Option 2: Research project proposal (and pilot)

Write a proposal for an original research project you would conduct, on a topic related to social media and productivity and/or social media in organizations. The proposal should be complete, just like a proposal for a thesis or dissertation. It should include an introduction, review of literature, research question(s), methodology & instruments, and timeline for execution. If at all possible, pilot the study by collecting a few data points. Write in APA style, format like APA manuscript.

Option 3: In-depth review of literature

If you’re not yet sure what interests you, or would like to gain in-depth knowledge in one narrow area, write an extensive review of existing literature and research in an area of your choice. Please ask for help choosing or narrowing down the topic. Your review of existing literature should be extensive, and include relevant theoretical perspectives, academic research, business reports & research, as well as sources about the preferred research methods used to investigate the topic.

Off the top of my head, here are some examples of broad areas you may choose to investigate:

  • the relationship between organizational culture and social media adoption; the impact of social media adoption on organizational culture and/or organizational structure;
  • new modes of organizing facilitated by social media (Shirky’s book Here Comes Everybody is an excellent starting point in this direction)
  • informal patterns of collaboration and cooperation facilitated by social media (i.e. using social media for productivity, outside the requirements of a formal institution – i.e. ad-hoc collaborative learning among students?)

How to submit your topic proposal:

Depending on how public or private you want to go with this (your choice) you can write a comment below, explaining your idea for your final project, or you can send me an email. Either way, if you have questions or need help, let me know and we’ll discuss. It would be nice to end up with a list of topics in the comments of this post, so you can see what everyone else is doing.
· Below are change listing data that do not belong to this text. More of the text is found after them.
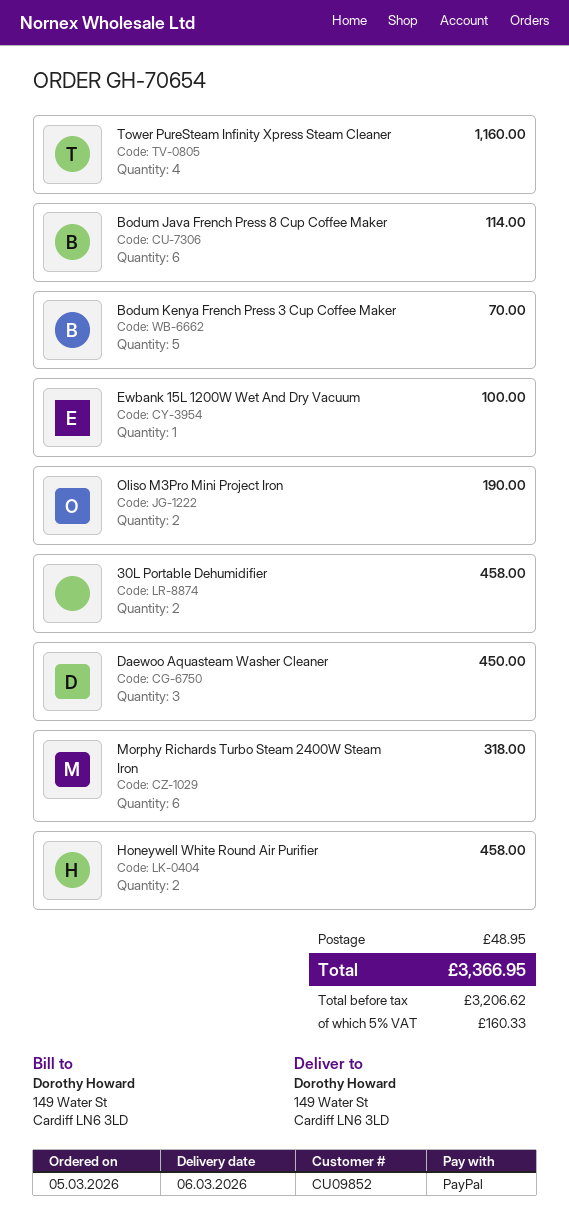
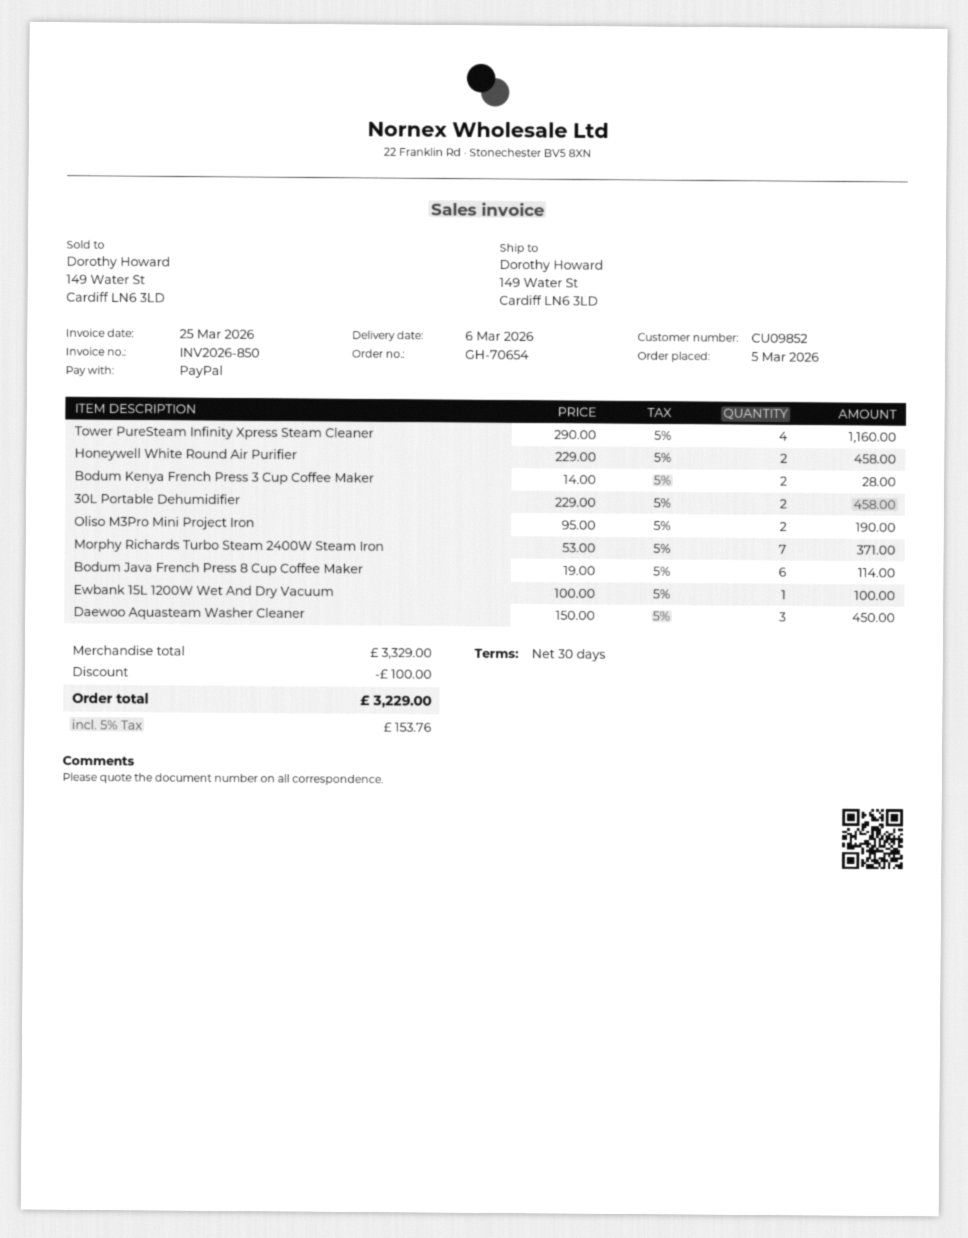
Bodum Kenya French Press 3 Cup Coffee Maker: 5 for 70.00 -> 2 for 28.00
Morphy Richards Turbo Steam 2400W Steam Iron: 6 for 318.00 -> 7 for 371.00
discount: none -> 100.00
shipping: 48.95 -> none
tax: 5% = 160.33 -> 5% = 153.76
total: 3366.95 -> 3229.00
As always, let me know if you have questions.

Starting next week, we’re putting together pieces towards your final project for this class. Please check the class schedule to see when things are due.

The first part is a project pre-proposal. In the pre-proposal, which you will write on your blog, you need to explain as much as you know about what you want to do for your final project. I’ll help you narrow it and focus it.

Keep in mind that the final project should be an original research project about the impact of social media (or a social medium) in a context of your choice (e.g. government, personal relationships, interface design, etc.).

I advise you to set up a meeting with me to discuss your project idea, after you submit your pre-proposal, but before you submit your proposal.

Here is how to think about a research project. You need to determine the following:

Interest Area

What is your broad area of interest, or the context that you want to study? Is it government, usability, environmentalism, etc.?

Focus Area

What about the interest area? What about government? Narrow it down to a small, focused part of the interest area.

Problem

What is the problem you want to solve with your research? Identify the problem. The problem should be relevant and important – worthy of your time and effort.

Research Question

What is the specific question you hope to answer in your research? This should be a simple, elegant, clear question. It can be descriptive:

What are the … [main user behaviors on Twitter]?

How do … [people come up with ideas to post on blogs]?

Or it can ask about the relationship between two or more variables:

Is there a relationship between A and B?

What is the relationship between A and B?

If A happens, is B more likely to happen, too?

Plan of Action

What do you need to do to answer your research question? You will need to become familiar with existing research in your focus area. What do you need to read? Literature about what topics?

What research method(s) should you use to answer your research question? A survey? Focus groups? Something else? Why is this research method appropriate?

Please do your best to answer these questions in your project pre-proposal. Then, set up a time to meet with me and discuss your ideas, so we can draft a proposal.